Vector Equations – Explanation and Examples

Vector EquationsIn vector geometry, one of the most important concepts in solving real-world problems is using vector equations. The vector equation is defined as:

“The vector equation is an equation of vectors which is when solved, gives the result in the form of a vector.”

In this topic, we shall briefly discuss the following mentioned concepts:

  • What is a vector equation?
  • How to solve a vector equation?
  • What is a vector equation of a straight line?
  • What is a vector equation of a circle?
  • Examples 
  • Problems 


What Is A Vector Equation?

A vector equation is an equation involving n numbers of vectors. More formally, it can be defined as an equation involving a linear combination of vectors with possibly unknown coefficients, and upon solving, it gives a vector in return.

Generally, a vector equation is defined as “Any function that takes anyone or more variable and in return gives a vector.” 

Any vector equation involving vectors with n number of coordinates is similar to the linear equation system with n number of coordinates involving numbers. For example,

Consider a vector equation,

r <4,5,6> + t<3,4,1> = <8,5,9>

It can also be written as

<4r,5r,6r> + <3t,4t,1t> =<8,5,9>

Or

<4r+3t, 5r+4t, 6r+1t> = <8,5,9>

For two vectors to be equal, all the coordinates must be equal, so it can also be written as a system of linear equations. Such a representation is as follows:

4r+3t = 8

5r+4t = 5

6r+1t = 9

So, the vector equation can be solved by converting it into a system of linear equations. Hence, it simplifies and becomes easier to solve. 

In our daily life, vectors play a vital role. Most of the physical quantities used are vector quantities. Vectors have many true applications, including the situations designated by force and velocity. For example, if a car is moving on a road, various forces will be acting on it. Some forces act in the forward direction and some in the backward direction to balance the system. So, all these forces are vector quantities. We use vector equations to find out various physical quantities in 2-D or 3-D, such as velocity, acceleration, momentum, etc.

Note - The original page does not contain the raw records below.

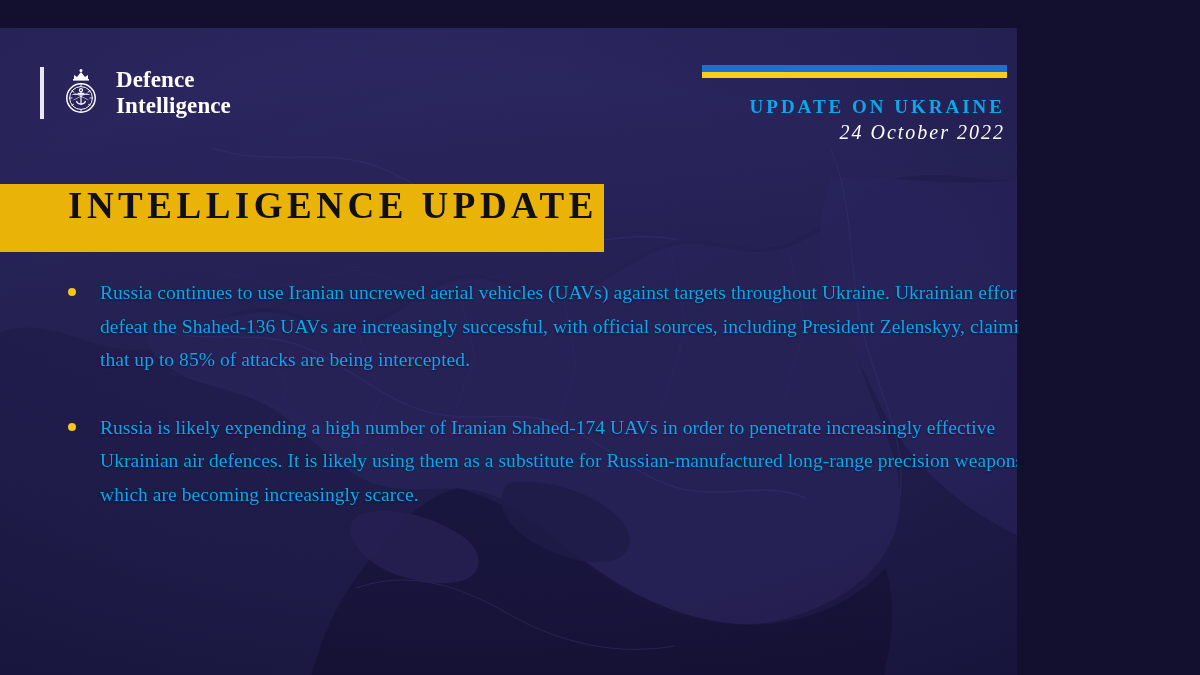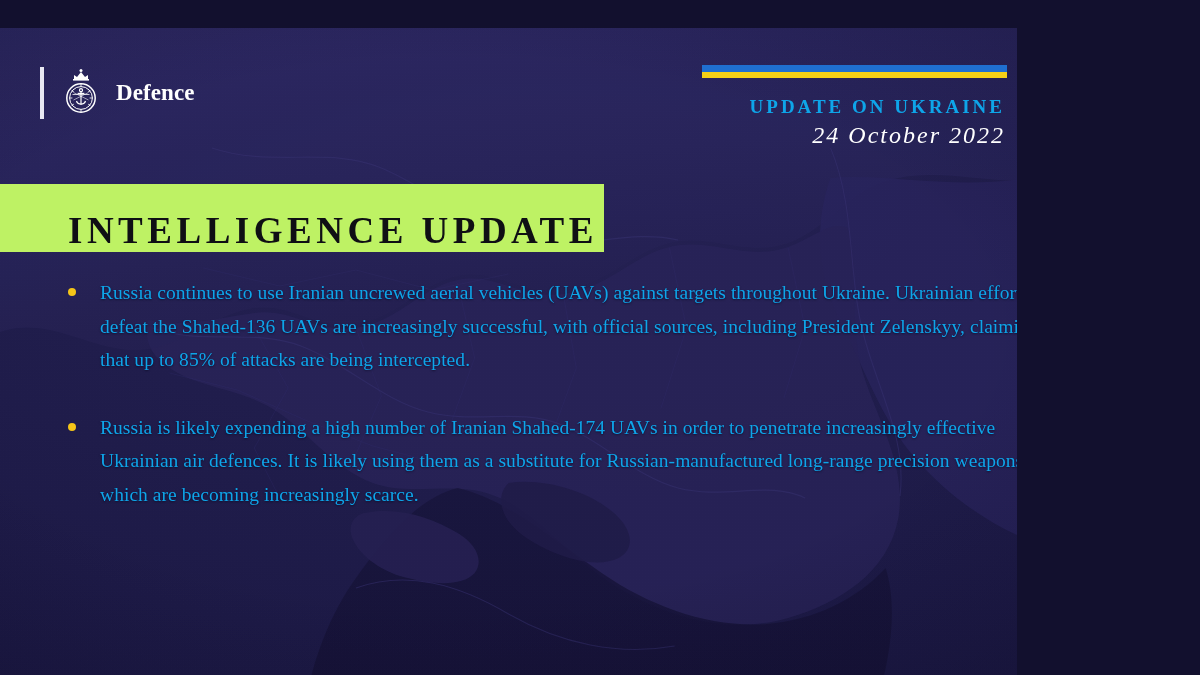"Intelligence" div { html: none -> <div>Intelligence</div> }
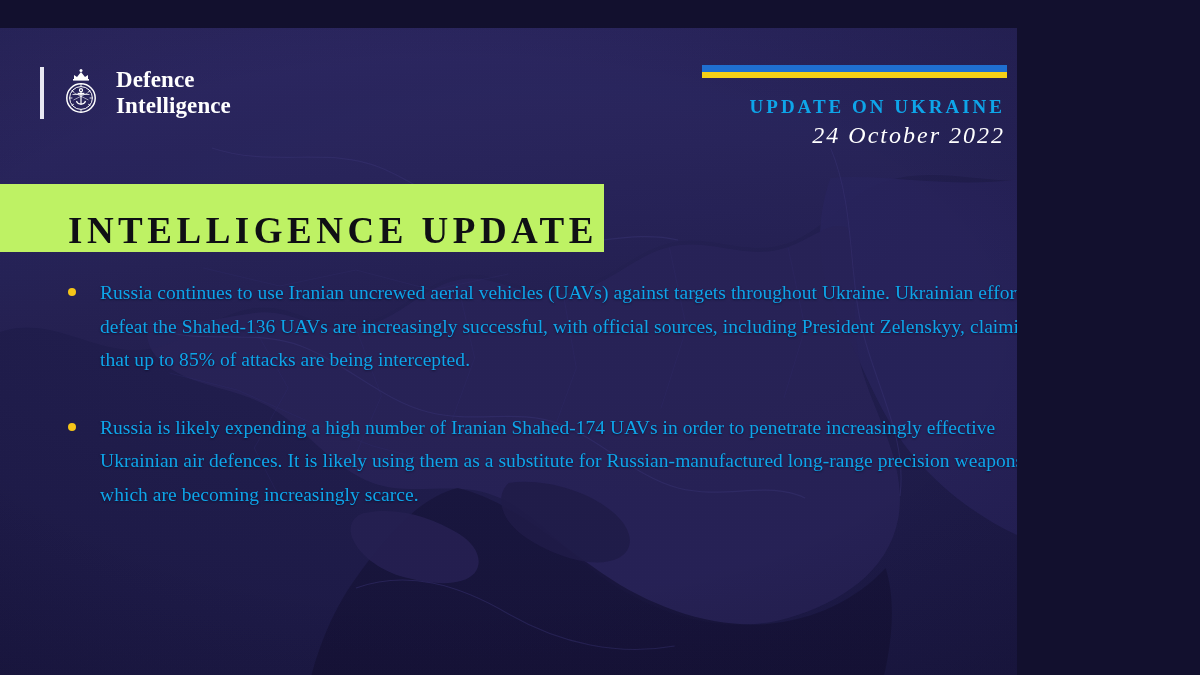"24 October 2022" .update-date { font-size: 24px -> 20px }
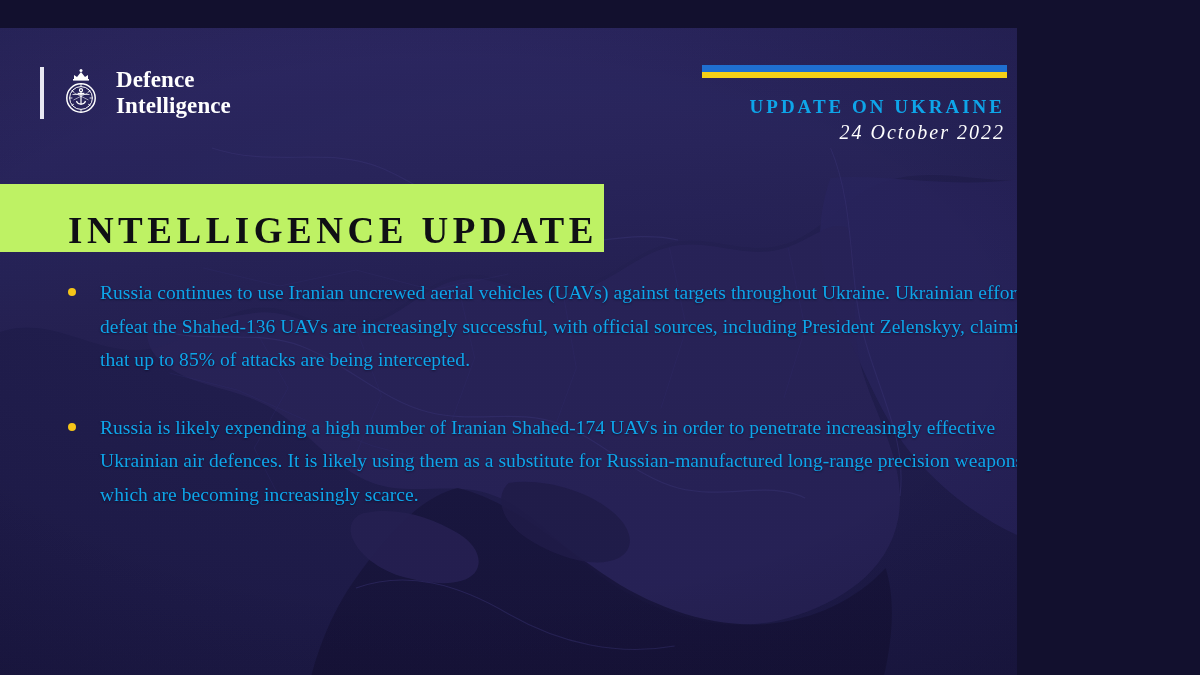"INTELLIGENCE UPDATE" .banner { align-items: flex-end -> flex-start; background: #bef264 -> #eab308 }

Vector equations give us a diverse and more geometric way of viewing and solving the linear system of equations.

Overall, we can conclude that the vector equation is:

x1.t1+x2.t2+···+xk.tk = b

where t 1,t 2,…,t k,b are vectors in Rn and x 1,x 2,…,xk are unknown scalars, has the same solution set as the linear system with an augmented matrix of the given equation.

Therefore, the vector equation is given as,

r = r0 +kv

Let’s understand this concept with the help of examples.

Example 1

A car moves with a constant velocity on a straight road initially at time t=2 the position vector of the car is (1,3,5) then after some time at t=4, the car’s position vector is described as (5,6,8). Write down the vector equation of the position of the object. Also, express it in the form of parametric equations.

Solution

Since the vector equation of a straight-line is given as 

r = r0 +tv

Since,

r0 = <1,3,5>

r = <5,6,8>

<5,6,8> = <1,3,5> + 4v

<5,6,8> – <1,3,5> = 4v

<4,3,3> = 4v

v = <1,3/4,3/4>

Now, finding vector equation of object’s position

r = r0 +tv

r = <1,3,5> + t<1,3/4,3/4>

where vector r is <x,y,z>

<x,y,z> = <1,3,5> + <1t,3/4t,3/4t>

Expressing in the form of the parametric equation:

As two vectors are only equivalent if their coordinates are equal. So, due to equality, we can write as,

x = 1+t

y = 3+3/4t

z = 5+3/4t

The vector equation of lines identifies the position vector of line with reference to the origin and direction vector and we can find out the dimensions of vectors corresponding to any length. This works for the straight lines and curves.

Note: The position vector is used to describe the position of the vector. It is a straight line having one end fixed and the other attached to the moving vector to specify its position.

Let’s understand this concept with the help of examples.

Example 2

Write down the following equations as vector equations

  1. x=-2y+7
  2. 3x=-8y+6
  3. x=-3/5-8

Solution

Let’s consider equation 1 first:

x = -2y+7

Since the equation given above is an equation of a straight-line:

 y = mx+c

Firstly, we will select two points on the given line.

Let’s simplify the equation,

x = -2y+7

let y = 0

x = 7

So, the first point is s (7,0) or OS (7,0)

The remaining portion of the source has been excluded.